If any of you out there are as outraged as I am, please write both to the NSW Department of Education and the Gosford City Council, as I so desire for this land, as it was originally gazetted in 1882 to become all PIONEER PARK, for the people interred here to be respected and their future generations to have a monument listing all the people known within this historically important and sacred site.

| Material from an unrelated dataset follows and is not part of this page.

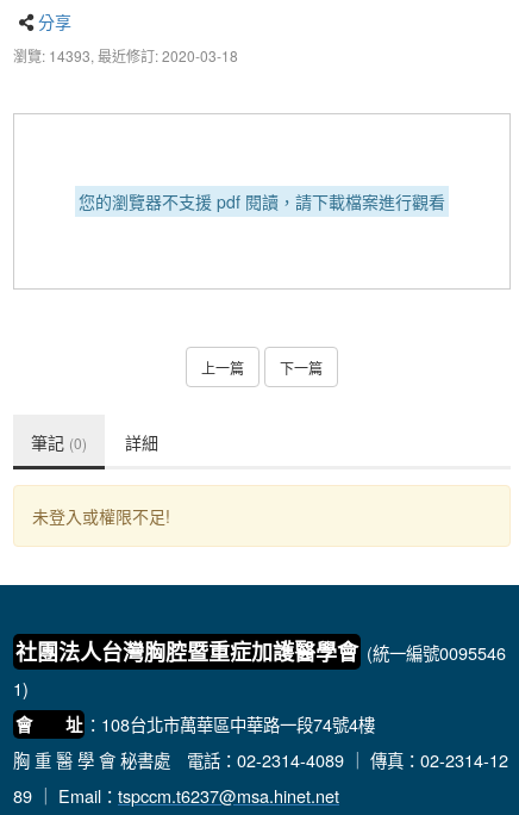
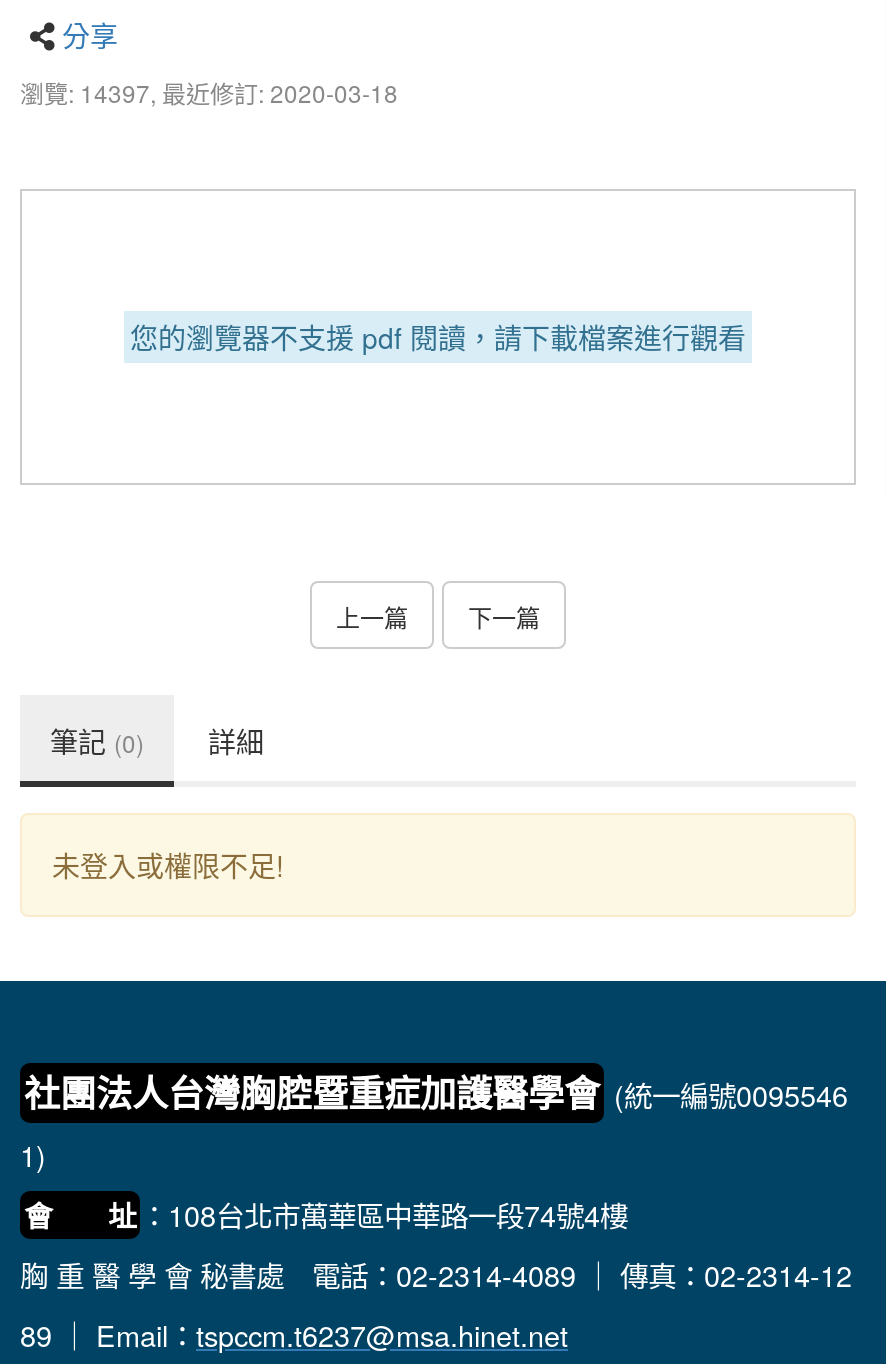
[13,45,238,66] 瀏覽: 14393,最近修訂: 2020-03-18 -> [20,75,398,109] 瀏覽: 14397,最近修訂: 2020-03-18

Thanks for the historical info, Merril. Good luck with the action.
If you turn up some more info on the internees (names, dates) I'd welcome it. Family historians etc. often drop by this blog.
In the sixties I was a kid living a few houses away from this cemetery.
We used to play in there all the time. It was totally overgrown. It was more bush than cemetery. We uses to cut down trees and build cubby houses etc. Where the grave stones are now ( not the original locations ) was actually the wildest part of the area ( thick bush ).The only headstone in it's original place is one large one in about the centre of the site.
The were a lot of graves adjacent to Henry Parry Drive. These had wooden fences etc.
No stone headstones.So all the present headstones on site are not in there original positions. I basically remember the original layout and it's nothing like it is now.
The local council or whoever have totally destroyed the place in my veiw. I'm talking about what happened in the 70's.That is the removal of the headstones and leaving them at a council depot for decades. There were many more headstones originaly on site than now. Where did they disappear to? No one cared about heritage back then.
In 1954 my grandfather, Percy Basil Orton of Avoca Beach, walked away from the Gosford shops and was never seen again. He was 70 years old and had Alzheimers. Some years later, I don't know when, human bones were found at Bradys Gully. There was no positive proof that the bones were his. A strange story.